____ DATA FOR THIS TASK

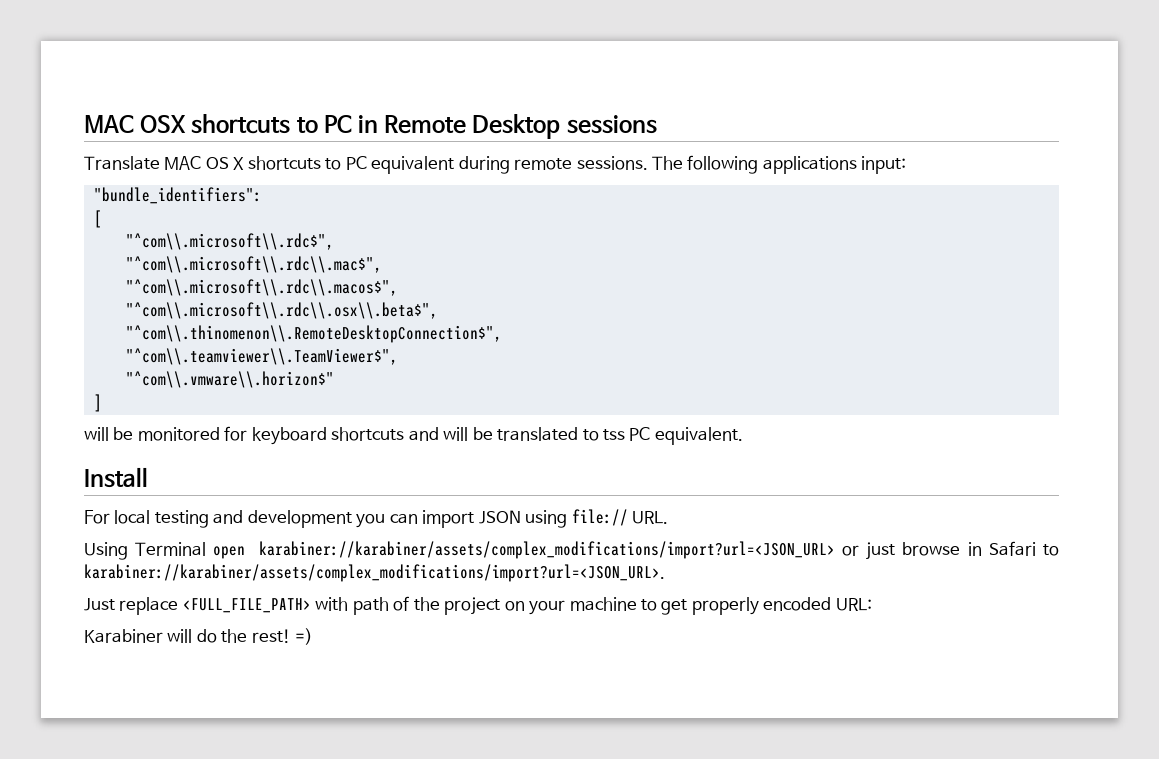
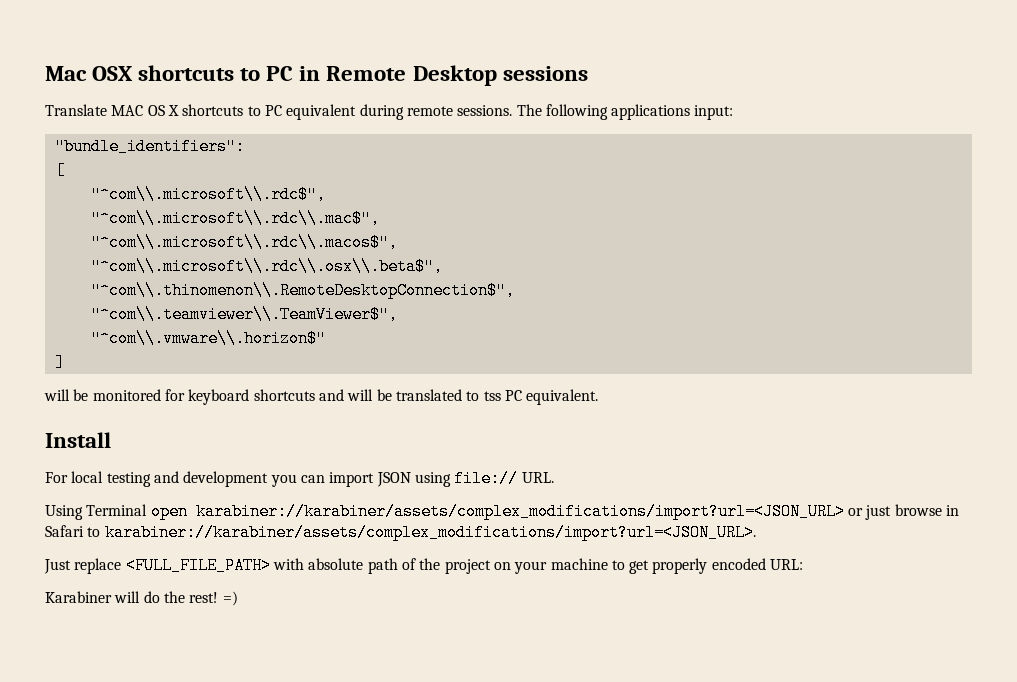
[84,115,134,133] MAC -> [45,66,87,81] Mac
(349, 604) none -> [308,558,364,570] absolute

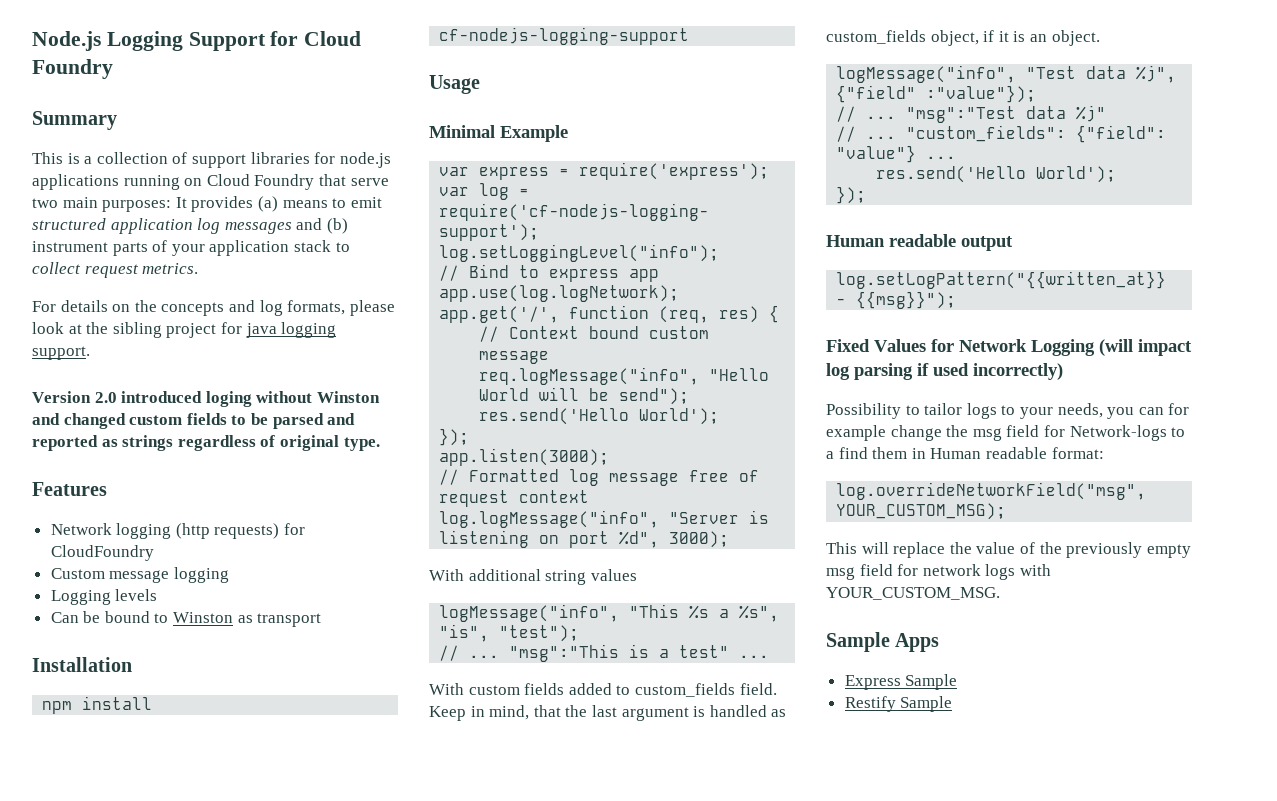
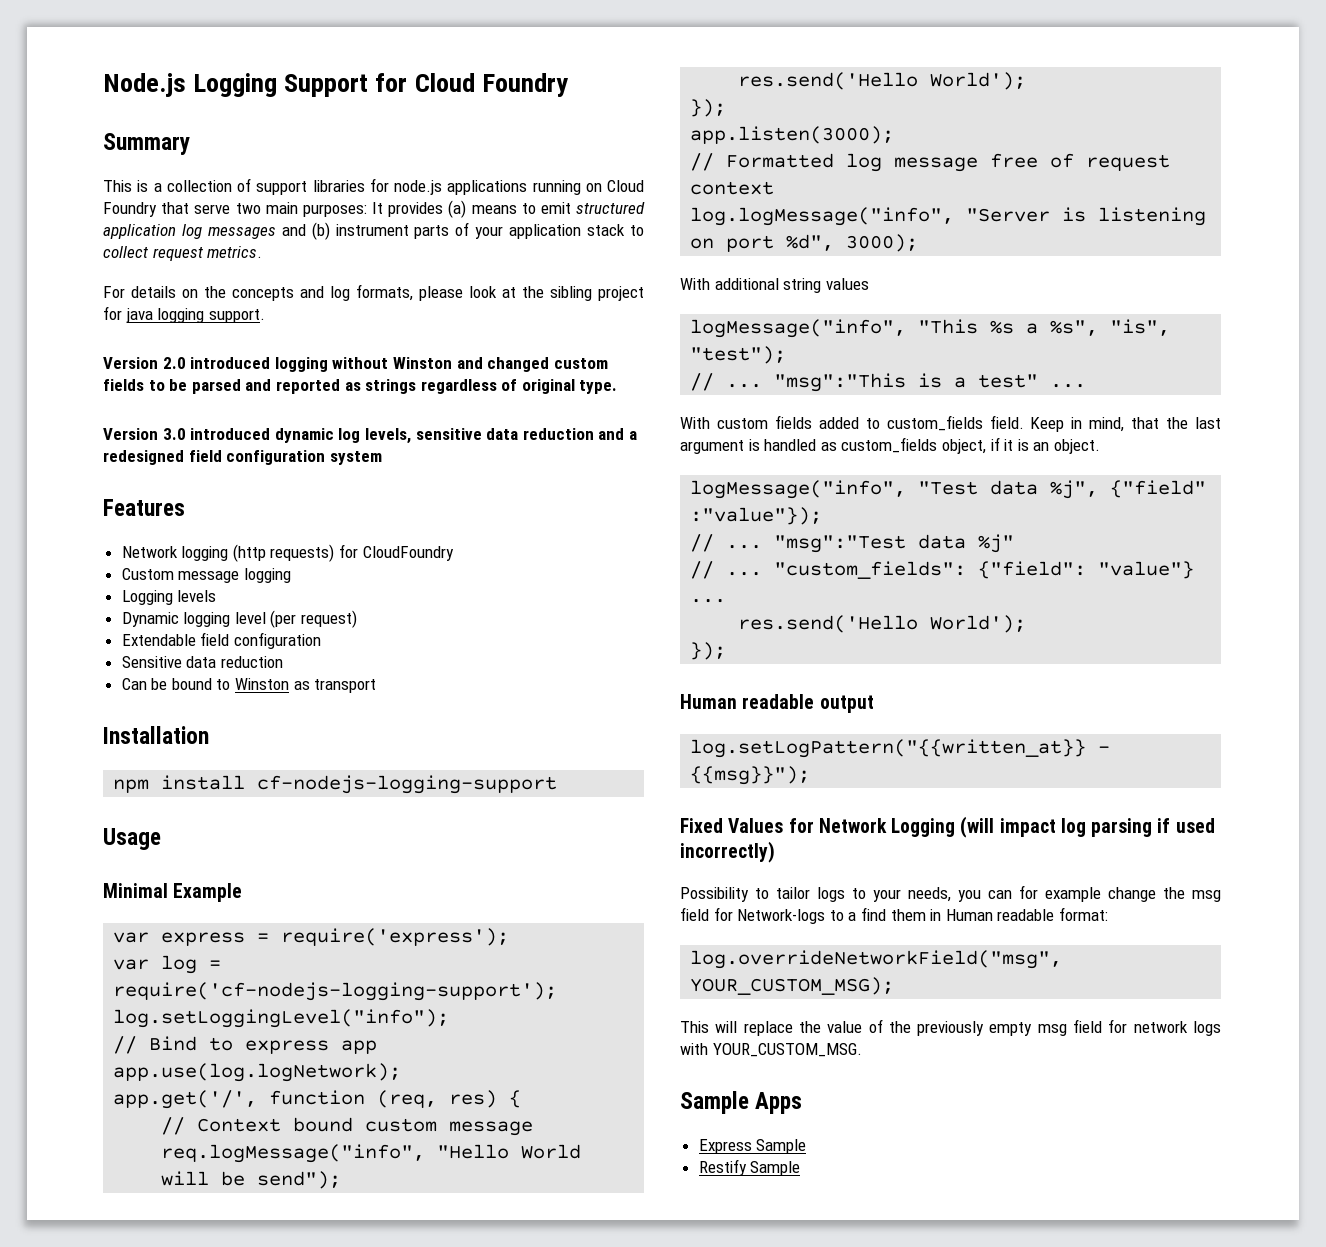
[205,391,252,407] loging -> [274,357,328,372] logging
(380, 444) none -> [103,428,637,444] [103,450,382,465] // Version 3.0 introduced dynamic log levels, sensitive data reduction and a redesigned field configuration system
(158, 595) none -> [121,610,358,628] [121,632,321,649] [121,656,283,668] // Dynamic logging level (per request) // Extendable field configuration // Sensitive data reduction

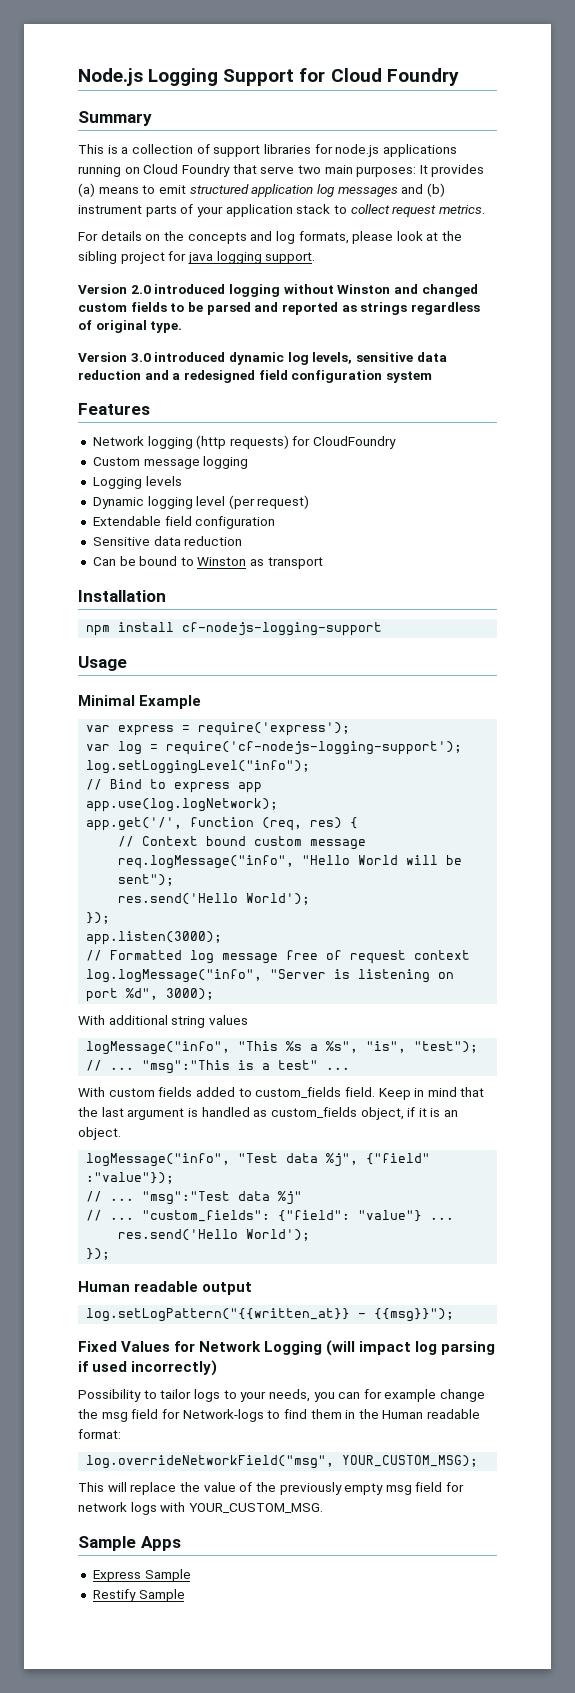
[257,1171,342,1189] send"); -> [118,874,175,886] sent");
[1089,417,1125,432] mind, -> [427,1087,457,1097] mind
[848,912,857,921] a -> (281, 1414) none
(942, 915) none -> [358,1409,379,1419] the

________

THE TASK =
Reproduce the data exactly, please, and omit its pictures.

SOLUTION BELOW =
[84,115,134,133] MAC -> [45,66,87,81] Mac
(349, 604) none -> [308,558,364,570] absolute

[205,391,252,407] loging -> [274,357,328,372] logging
(380, 444) none -> [103,428,637,444] [103,450,382,465] // Version 3.0 introduced dynamic log levels, sensitive data reduction and a redesigned field configuration system
(158, 595) none -> [121,610,358,628] [121,632,321,649] [121,656,283,668] // Dynamic logging level (per request) // Extendable field configuration // Sensitive data reduction

[257,1171,342,1189] send"); -> [118,874,175,886] sent");
[1089,417,1125,432] mind, -> [427,1087,457,1097] mind
[848,912,857,921] a -> (281, 1414) none
(942, 915) none -> [358,1409,379,1419] the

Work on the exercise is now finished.